— EXERCISE REQUIREMENTS —
Please give back, exactly as written, the lines from the line with "- Zamówione przed 18:00, wysłane dzisiaj." to the line with "16:46 1447 Junior-SPFC-83" in the listing below, leaving out all pictures.

— RECORDS —

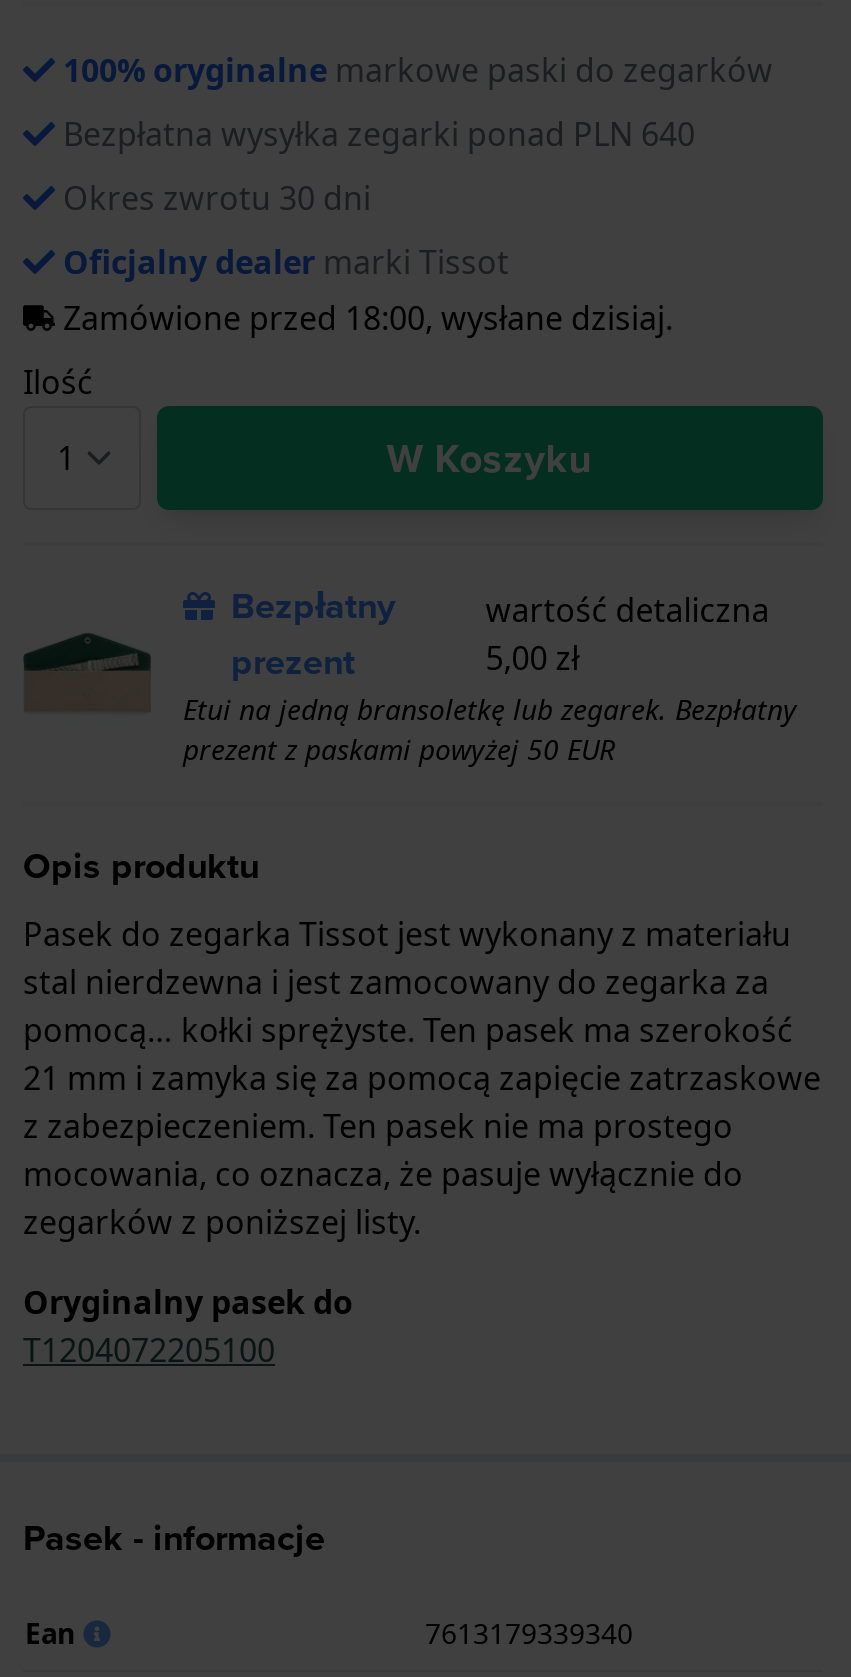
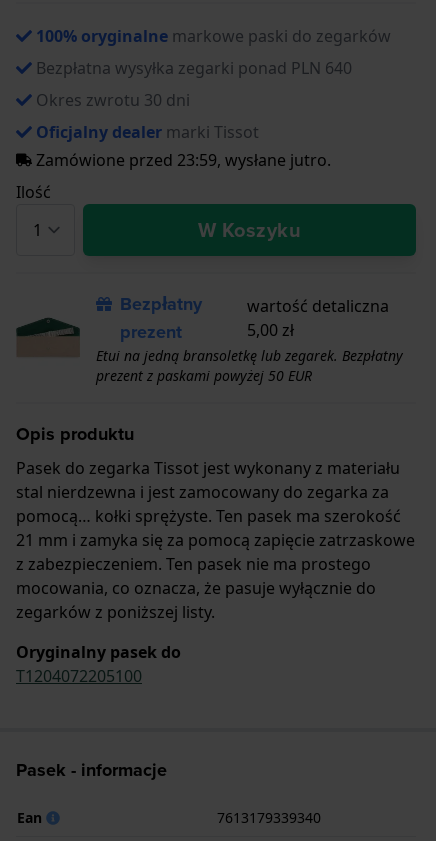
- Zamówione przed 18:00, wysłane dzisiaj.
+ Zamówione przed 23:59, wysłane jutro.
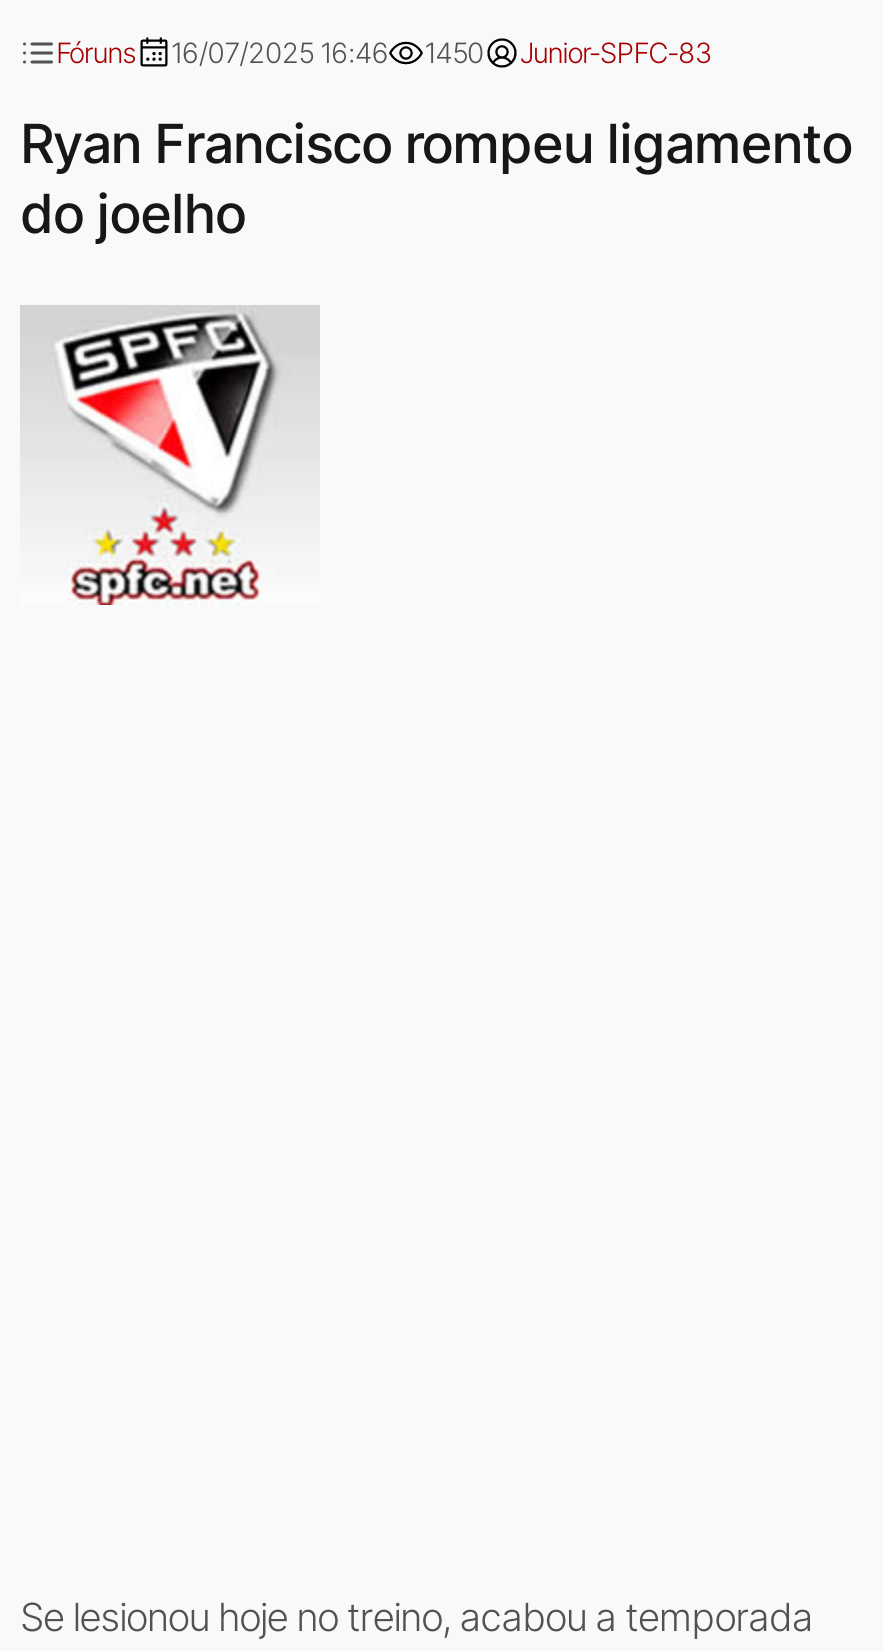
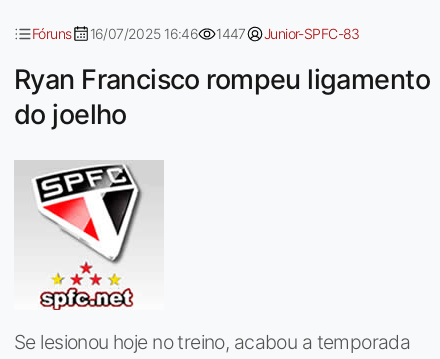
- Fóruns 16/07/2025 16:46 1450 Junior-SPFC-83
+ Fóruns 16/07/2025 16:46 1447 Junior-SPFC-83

---

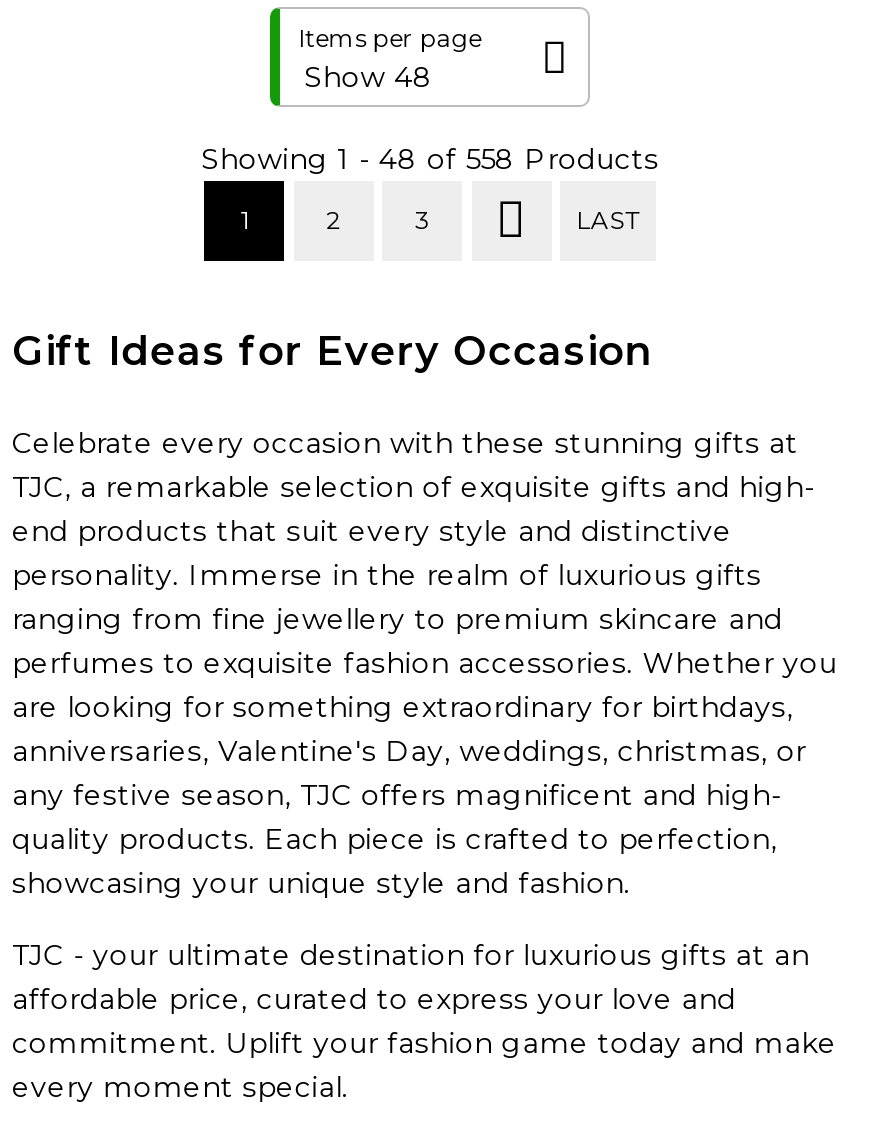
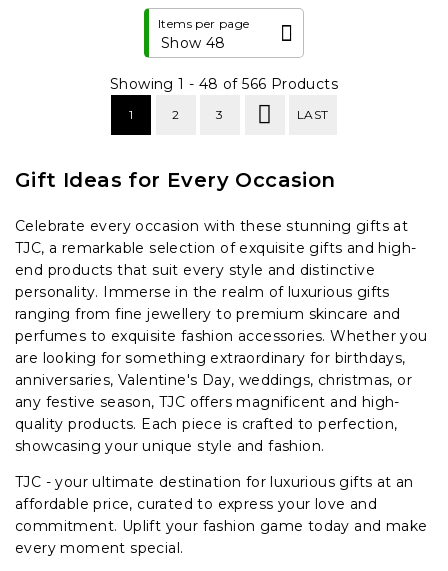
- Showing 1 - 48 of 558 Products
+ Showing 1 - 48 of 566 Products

— ANSWER SPACE —
- Zamówione przed 18:00, wysłane dzisiaj.
+ Zamówione przed 23:59, wysłane jutro.
- Fóruns 16/07/2025 16:46 1450 Junior-SPFC-83
+ Fóruns 16/07/2025 16:46 1447 Junior-SPFC-83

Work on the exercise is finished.